Serological Responses to Toxoplasma gondii and Matrix Antigen 1 Predict the Risk of Subsequent Toxoplasmic Encephalitis in People Living with Human Immunodeficiency Virus (HIV)

Jianchun Xiao*, Fiona Bhondoekhan, Eric C. Seaberg, Otto Yang, Valentina Stosor, Joseph B. Margolick, Robert H. Yolken, Raphael P. Viscidi

*Corresponding author for this work

Research output: Contribution to journalArticlepeer-review

7 Scopus citations

Abstract

Background: Clinically useful predictors for fatal toxoplasmosis are lacking.

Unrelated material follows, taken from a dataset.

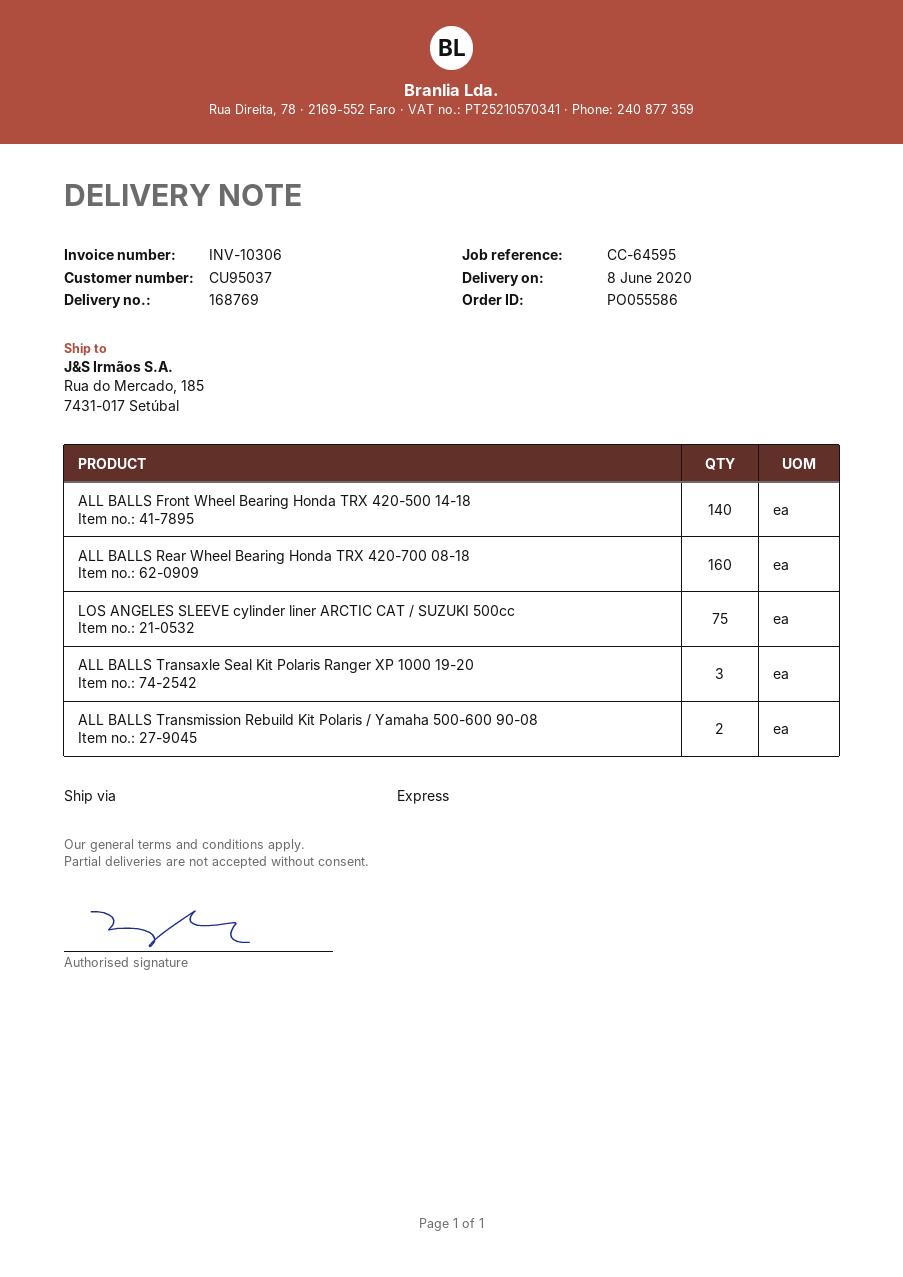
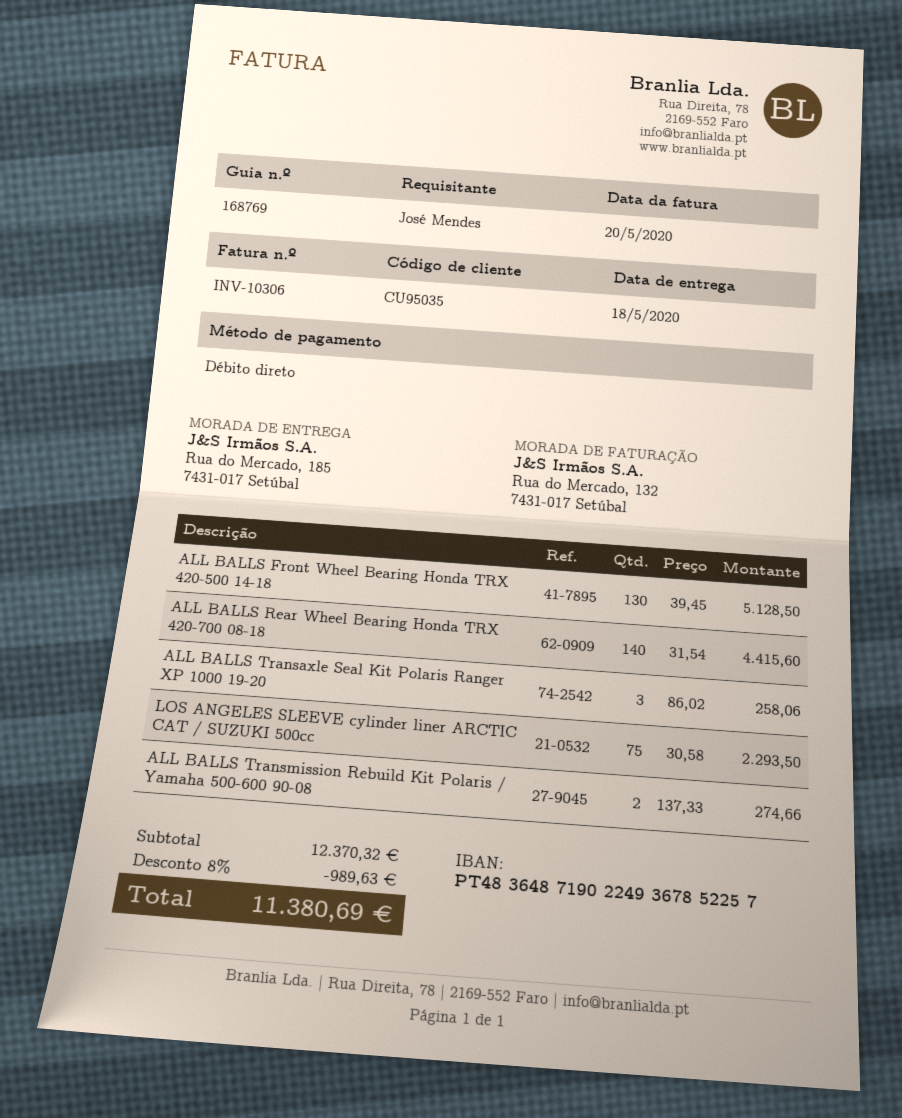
delivery date: 2020-06-08 -> 2020-05-18
customer number: CU95037 -> CU95035
ALL BALLS Front Wheel Bearing Honda TRX 420-500 14-18: 140 -> 130
ALL BALLS Rear Wheel Bearing Honda TRX 420-700 08-18: 160 -> 140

We investigated the value of serological assays for antibodies to whole Toxoplasma antigens and to peptide antigens of the Toxoplasma cyst matrix antigen 1 (MAG1), for predicting incident toxoplasmic encephalitis (TE) in people living with human immunodeficiency virus (HIV; PLWH). Methods: We performed a nested case control study, conducted within the Multicenter AIDS Cohort Study (MACS), using serum samples obtained 2 years prior to diagnosis of TE from 28 cases, and 37 HIV disease-matched Toxoplasma seropositive controls at matched time-points. Sera were tested for Toxoplasma antibodies using a commercial assay and for antibodies to MAG1-4.2 and MAG1-5.2 peptides in enzyme-linked immunosorbent assay (ELISA). Results: Two years prior to clinical diagnosis, 68% of TE cases were MAG1-4.2 seropositive compared with 16% of controls (odds ratio [OR] 25.0, 95% confidence interval [CI] 3.14-199.18). Corresponding results for MAG1-5.2 seropositivity were 36% and 14% (OR 3.6, 95% CI. 95-13.42). Higher levels of antibody to MAG1-4.2 (OR 18.5 per doubling of the optical density [OD] value, 95% CI 1.41-242) and to Toxoplasma (OR 2.91 for each OD unit increase, 95% CI 1.48-5.72) were also associated with the risk of TE. When seropositivity was defined as the presence of MAG1 antibody or relatively high levels of Toxoplasma antibody, the sensitivity was 89% and specificity was 68% for subsequent TE. Conclusions: Antibodies to MAG1 showed predictive value on the occurrence of TE in PLWH, and the predictive performance was further improved by adding the levels of Toxoplasma antibody. These measures could be clinically useful for predicting subsequent diseases in multiple at-risk populations.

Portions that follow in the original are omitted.